• **Provided entries**:
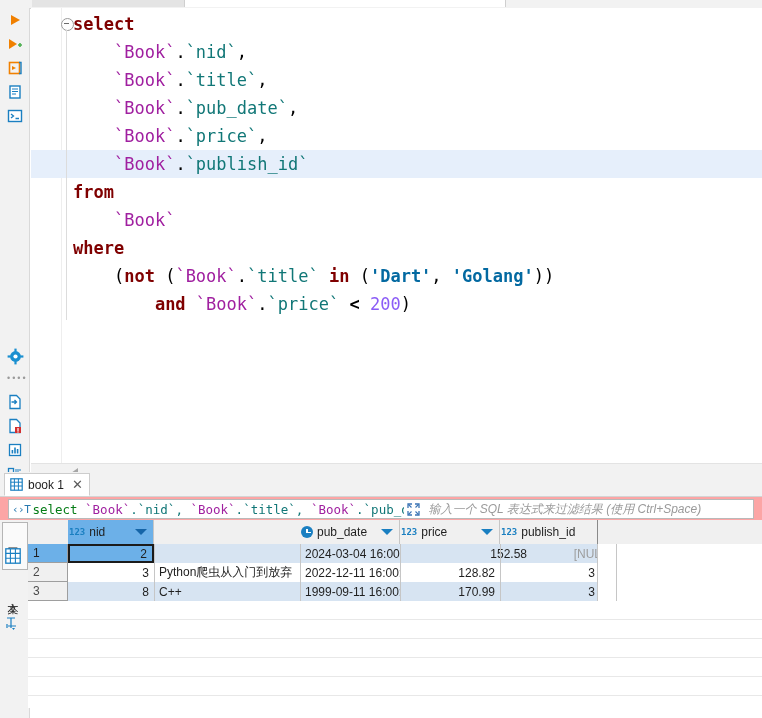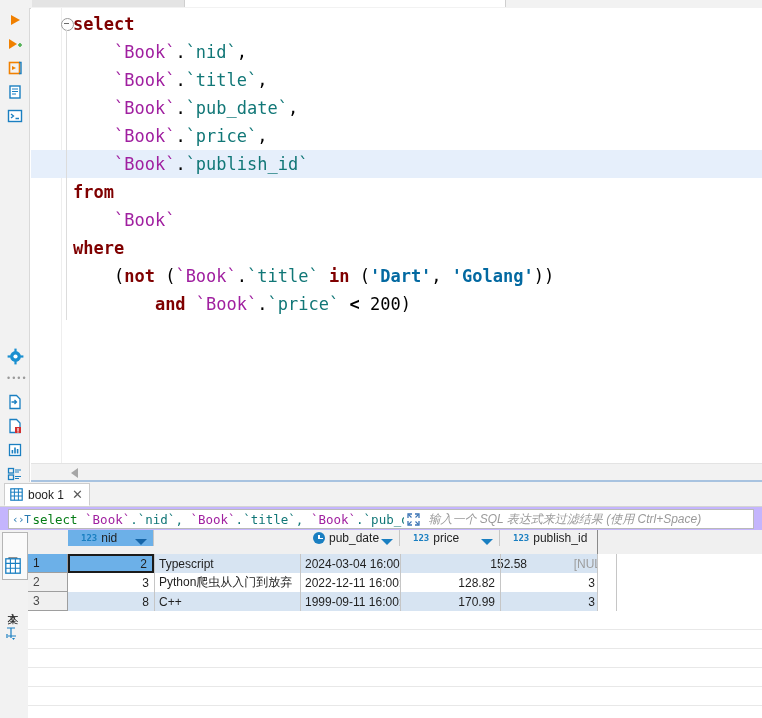"200" .num { color: #000000 -> #8b5cf6 }
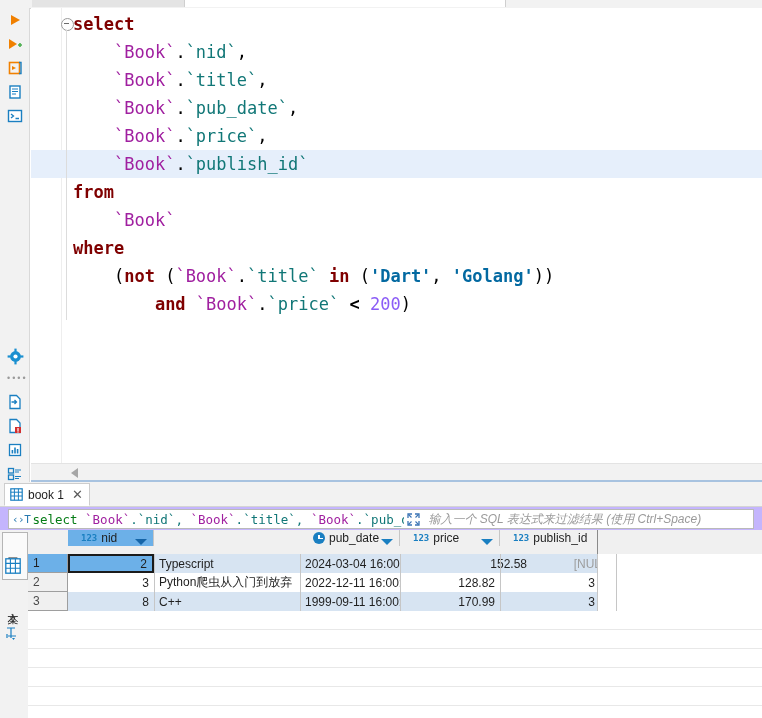"book 1" .results { background: #c4b5fd -> #fca5a5; top: 482px -> 472px }
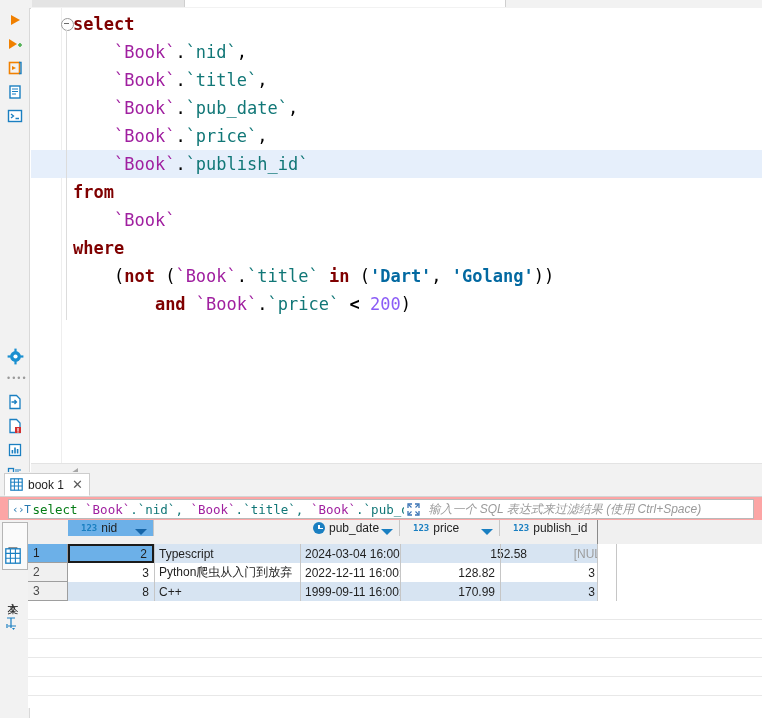"123" .hcell { height: 16px -> 24px; padding-left: 13px -> 1px }
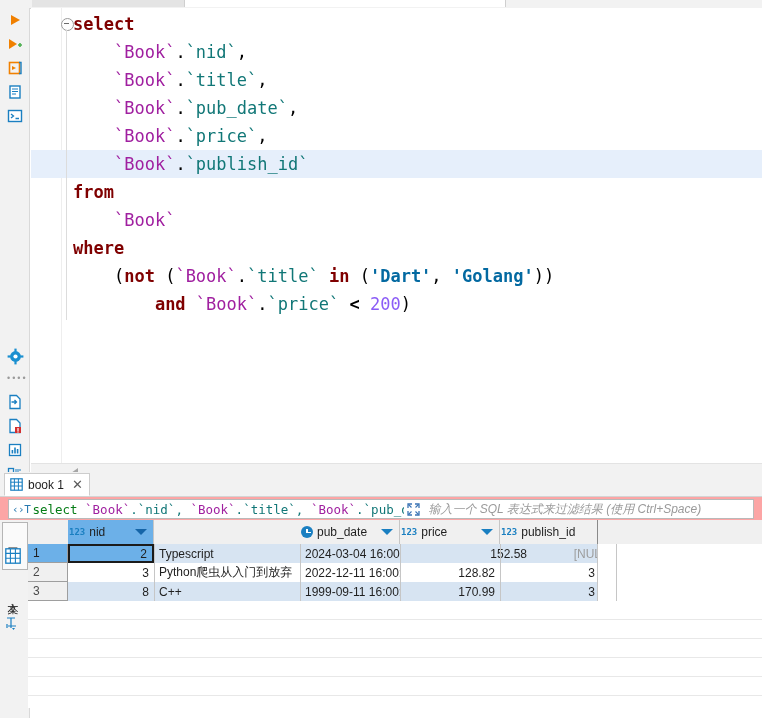"Typescript" div.cell { html: <div> <span>Typescript</span> </div> -> none }
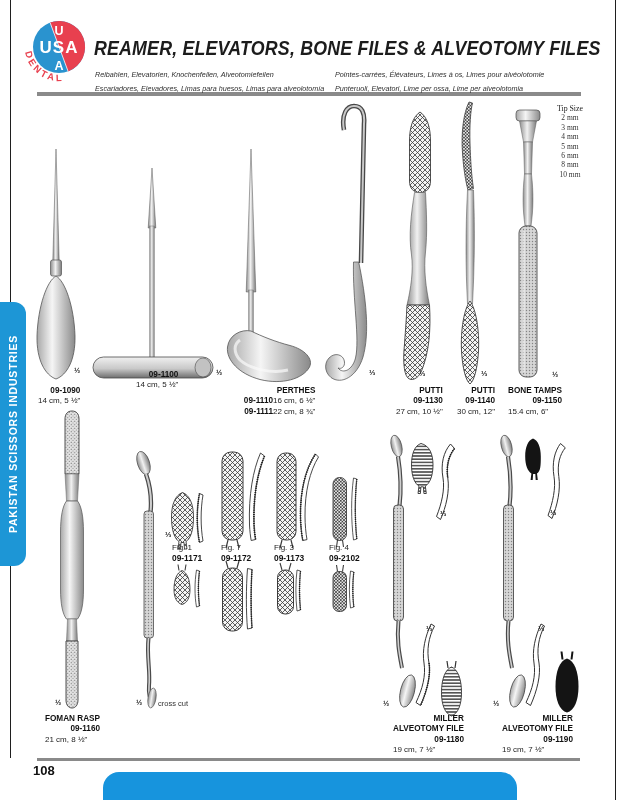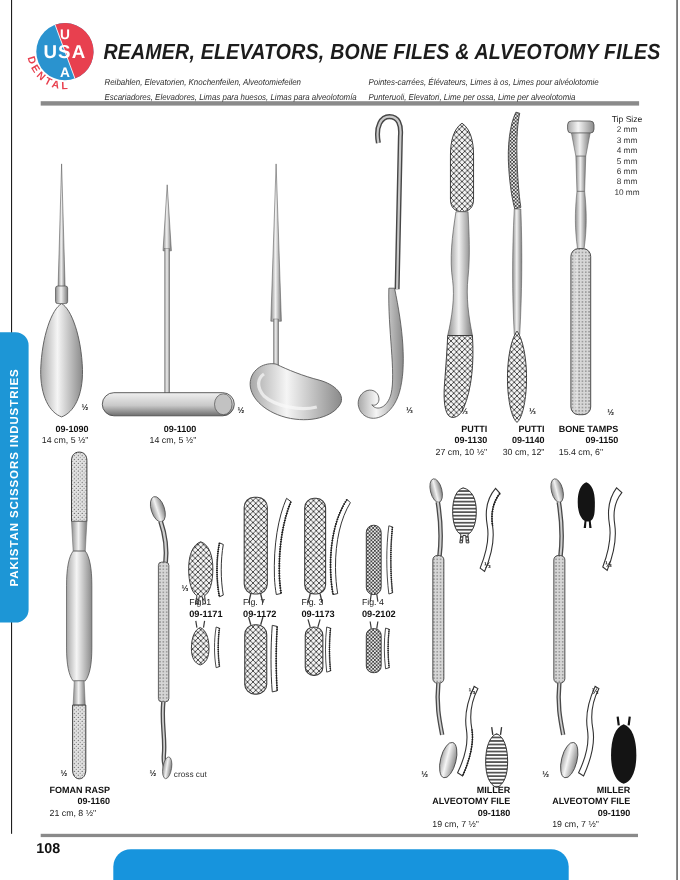"Tip Size" .tipsize { font-family: none -> Liberation Serif, serif }
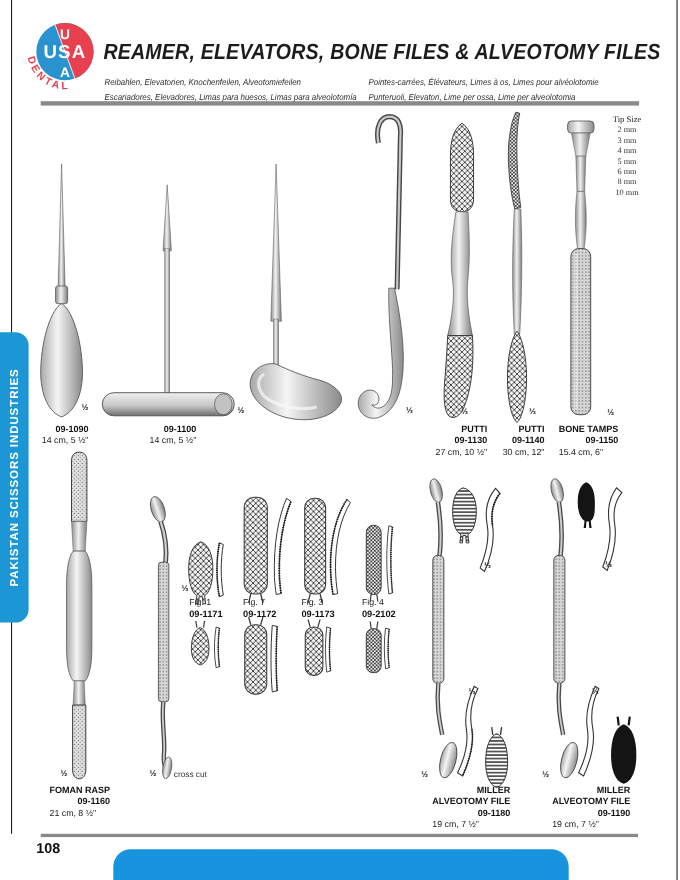"09-1100" div.plabel { top: 386px -> 370px }
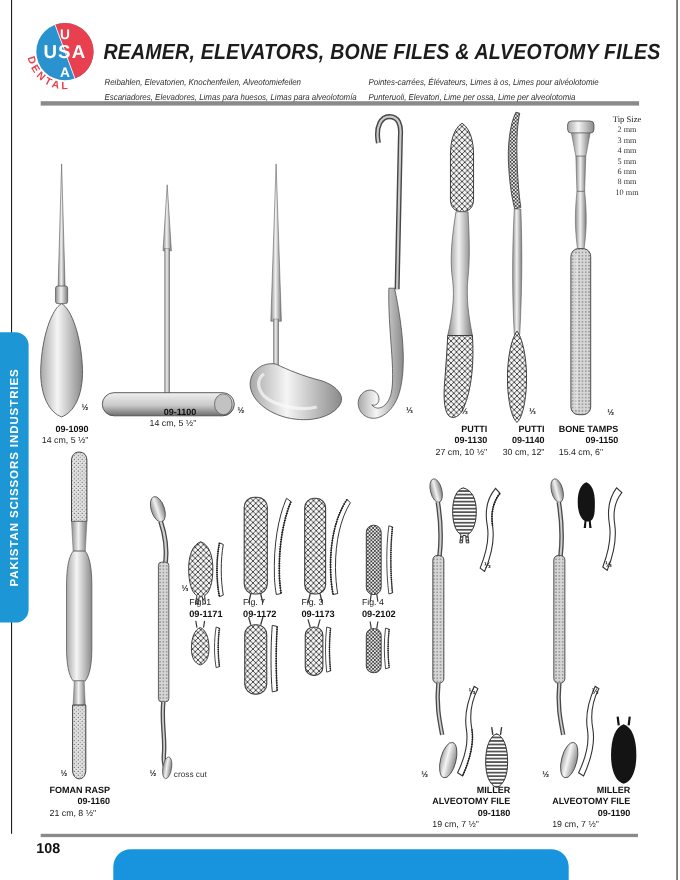"PERTHES" div.plabel { html: none -> <div> <div>PERTHES</div> <div> <span>09-1110</span><span>16 cm, 6 ½"</span> </div> <div> <span>09-1111</span><span>22 cm, 8 ¾"</span> </div> </div> }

• **Description of the task**: Repeat the lines of the records verbatim, starting at the line containing "background: #c4b5fd ->" and stopping after the final line. Images stay out.

• **Result of the exercise**:
"book 1" .results { background: #c4b5fd -> #fca5a5; top: 482px -> 472px }
"123" .hcell { height: 16px -> 24px; padding-left: 13px -> 1px }
"Typescript" div.cell { html: <div> <span>Typescript</span> </div> -> none }
"Tip Size" .tipsize { font-family: none -> Liberation Serif, serif }
"09-1100" div.plabel { top: 386px -> 370px }
"PERTHES" div.plabel { html: none -> <div> <div>PERTHES</div> <div> <span>09-1110</span><span>16 cm, 6 ½"</span> </div> <div> <span>09-1111</span><span>22 cm, 8 ¾"</span> </div> </div> }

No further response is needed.